» **TASK PROMPT**
For this exercise, retype all the data exactly and exclude every image.

Data items
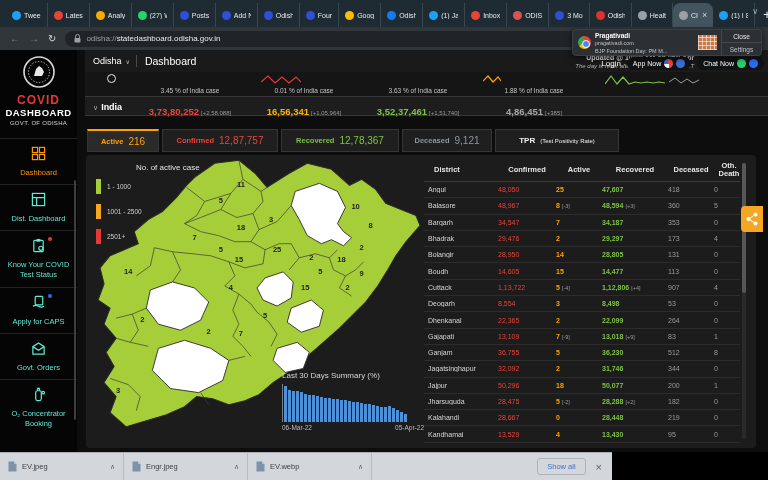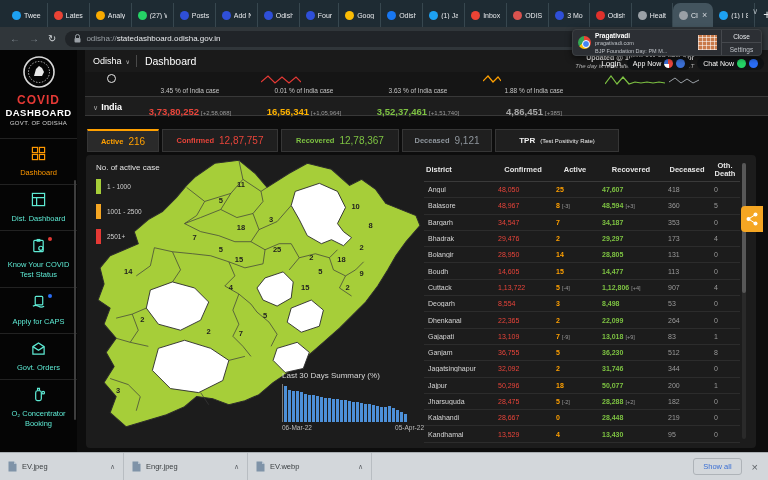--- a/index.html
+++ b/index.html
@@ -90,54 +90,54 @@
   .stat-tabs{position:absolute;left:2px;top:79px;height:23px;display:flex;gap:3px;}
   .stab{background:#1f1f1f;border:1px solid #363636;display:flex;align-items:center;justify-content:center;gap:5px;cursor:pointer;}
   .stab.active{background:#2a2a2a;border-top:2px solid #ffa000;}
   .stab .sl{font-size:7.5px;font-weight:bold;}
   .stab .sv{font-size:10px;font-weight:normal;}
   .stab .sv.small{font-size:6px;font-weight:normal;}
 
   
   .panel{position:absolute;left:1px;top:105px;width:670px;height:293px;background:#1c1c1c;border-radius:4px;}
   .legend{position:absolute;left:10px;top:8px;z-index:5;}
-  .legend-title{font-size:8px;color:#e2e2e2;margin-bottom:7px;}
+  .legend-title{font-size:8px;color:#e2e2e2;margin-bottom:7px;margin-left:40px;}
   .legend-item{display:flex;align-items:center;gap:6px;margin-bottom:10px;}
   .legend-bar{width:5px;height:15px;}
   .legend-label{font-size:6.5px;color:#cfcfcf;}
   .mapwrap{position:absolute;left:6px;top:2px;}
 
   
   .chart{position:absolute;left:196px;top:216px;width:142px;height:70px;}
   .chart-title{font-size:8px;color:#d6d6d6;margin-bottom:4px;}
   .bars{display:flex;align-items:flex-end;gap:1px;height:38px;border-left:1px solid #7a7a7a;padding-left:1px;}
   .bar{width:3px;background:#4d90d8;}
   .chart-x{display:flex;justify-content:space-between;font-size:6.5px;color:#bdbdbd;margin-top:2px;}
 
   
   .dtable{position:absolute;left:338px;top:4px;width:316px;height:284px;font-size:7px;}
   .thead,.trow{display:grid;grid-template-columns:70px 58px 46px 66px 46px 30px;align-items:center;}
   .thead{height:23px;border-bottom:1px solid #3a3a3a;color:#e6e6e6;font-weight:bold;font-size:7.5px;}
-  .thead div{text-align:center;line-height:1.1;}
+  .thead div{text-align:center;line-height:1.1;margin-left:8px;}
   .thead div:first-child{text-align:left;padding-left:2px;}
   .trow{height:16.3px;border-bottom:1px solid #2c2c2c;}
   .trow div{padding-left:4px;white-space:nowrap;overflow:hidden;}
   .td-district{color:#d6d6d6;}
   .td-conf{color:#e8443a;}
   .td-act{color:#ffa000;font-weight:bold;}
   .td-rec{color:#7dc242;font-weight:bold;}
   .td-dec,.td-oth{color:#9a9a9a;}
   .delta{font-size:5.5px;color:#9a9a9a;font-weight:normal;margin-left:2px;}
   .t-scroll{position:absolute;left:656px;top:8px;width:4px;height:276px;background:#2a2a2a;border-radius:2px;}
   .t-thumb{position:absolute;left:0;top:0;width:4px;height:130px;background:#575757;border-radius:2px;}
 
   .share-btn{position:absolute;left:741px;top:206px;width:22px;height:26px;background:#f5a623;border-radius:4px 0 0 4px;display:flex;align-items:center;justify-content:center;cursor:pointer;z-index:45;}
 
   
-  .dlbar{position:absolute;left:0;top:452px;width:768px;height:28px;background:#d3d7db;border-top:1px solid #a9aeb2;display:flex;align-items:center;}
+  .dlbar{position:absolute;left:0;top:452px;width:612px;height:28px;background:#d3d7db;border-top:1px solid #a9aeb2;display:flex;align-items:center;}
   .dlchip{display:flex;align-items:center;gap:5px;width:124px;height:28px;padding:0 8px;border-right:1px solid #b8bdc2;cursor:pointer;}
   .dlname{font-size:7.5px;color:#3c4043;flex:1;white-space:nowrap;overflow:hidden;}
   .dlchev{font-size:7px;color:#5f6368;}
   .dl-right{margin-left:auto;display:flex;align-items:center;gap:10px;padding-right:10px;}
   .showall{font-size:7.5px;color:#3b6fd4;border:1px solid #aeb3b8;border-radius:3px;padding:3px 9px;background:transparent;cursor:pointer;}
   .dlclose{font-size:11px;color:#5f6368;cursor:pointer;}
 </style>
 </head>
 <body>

» **EXERCISE RESPONSE**
--- a/index.html
+++ b/index.html
@@ -90,54 +90,54 @@
   .stat-tabs{position:absolute;left:2px;top:79px;height:23px;display:flex;gap:3px;}
   .stab{background:#1f1f1f;border:1px solid #363636;display:flex;align-items:center;justify-content:center;gap:5px;cursor:pointer;}
   .stab.active{background:#2a2a2a;border-top:2px solid #ffa000;}
   .stab .sl{font-size:7.5px;font-weight:bold;}
   .stab .sv{font-size:10px;font-weight:normal;}
   .stab .sv.small{font-size:6px;font-weight:normal;}
 
   
   .panel{position:absolute;left:1px;top:105px;width:670px;height:293px;background:#1c1c1c;border-radius:4px;}
   .legend{position:absolute;left:10px;top:8px;z-index:5;}
-  .legend-title{font-size:8px;color:#e2e2e2;margin-bottom:7px;}
+  .legend-title{font-size:8px;color:#e2e2e2;margin-bottom:7px;margin-left:40px;}
   .legend-item{display:flex;align-items:center;gap:6px;margin-bottom:10px;}
   .legend-bar{width:5px;height:15px;}
   .legend-label{font-size:6.5px;color:#cfcfcf;}
   .mapwrap{position:absolute;left:6px;top:2px;}
 
   
   .chart{position:absolute;left:196px;top:216px;width:142px;height:70px;}
   .chart-title{font-size:8px;color:#d6d6d6;margin-bottom:4px;}
   .bars{display:flex;align-items:flex-end;gap:1px;height:38px;border-left:1px solid #7a7a7a;padding-left:1px;}
   .bar{width:3px;background:#4d90d8;}
   .chart-x{display:flex;justify-content:space-between;font-size:6.5px;color:#bdbdbd;margin-top:2px;}
 
   
   .dtable{position:absolute;left:338px;top:4px;width:316px;height:284px;font-size:7px;}
   .thead,.trow{display:grid;grid-template-columns:70px 58px 46px 66px 46px 30px;align-items:center;}
   .thead{height:23px;border-bottom:1px solid #3a3a3a;color:#e6e6e6;font-weight:bold;font-size:7.5px;}
-  .thead div{text-align:center;line-height:1.1;}
+  .thead div{text-align:center;line-height:1.1;margin-left:8px;}
   .thead div:first-child{text-align:left;padding-left:2px;}
   .trow{height:16.3px;border-bottom:1px solid #2c2c2c;}
   .trow div{padding-left:4px;white-space:nowrap;overflow:hidden;}
   .td-district{color:#d6d6d6;}
   .td-conf{color:#e8443a;}
   .td-act{color:#ffa000;font-weight:bold;}
   .td-rec{color:#7dc242;font-weight:bold;}
   .td-dec,.td-oth{color:#9a9a9a;}
   .delta{font-size:5.5px;color:#9a9a9a;font-weight:normal;margin-left:2px;}
   .t-scroll{position:absolute;left:656px;top:8px;width:4px;height:276px;background:#2a2a2a;border-radius:2px;}
   .t-thumb{position:absolute;left:0;top:0;width:4px;height:130px;background:#575757;border-radius:2px;}
 
   .share-btn{position:absolute;left:741px;top:206px;width:22px;height:26px;background:#f5a623;border-radius:4px 0 0 4px;display:flex;align-items:center;justify-content:center;cursor:pointer;z-index:45;}
 
   
-  .dlbar{position:absolute;left:0;top:452px;width:768px;height:28px;background:#d3d7db;border-top:1px solid #a9aeb2;display:flex;align-items:center;}
+  .dlbar{position:absolute;left:0;top:452px;width:612px;height:28px;background:#d3d7db;border-top:1px solid #a9aeb2;display:flex;align-items:center;}
   .dlchip{display:flex;align-items:center;gap:5px;width:124px;height:28px;padding:0 8px;border-right:1px solid #b8bdc2;cursor:pointer;}
   .dlname{font-size:7.5px;color:#3c4043;flex:1;white-space:nowrap;overflow:hidden;}
   .dlchev{font-size:7px;color:#5f6368;}
   .dl-right{margin-left:auto;display:flex;align-items:center;gap:10px;padding-right:10px;}
   .showall{font-size:7.5px;color:#3b6fd4;border:1px solid #aeb3b8;border-radius:3px;padding:3px 9px;background:transparent;cursor:pointer;}
   .dlclose{font-size:11px;color:#5f6368;cursor:pointer;}
 </style>
 </head>
 <body>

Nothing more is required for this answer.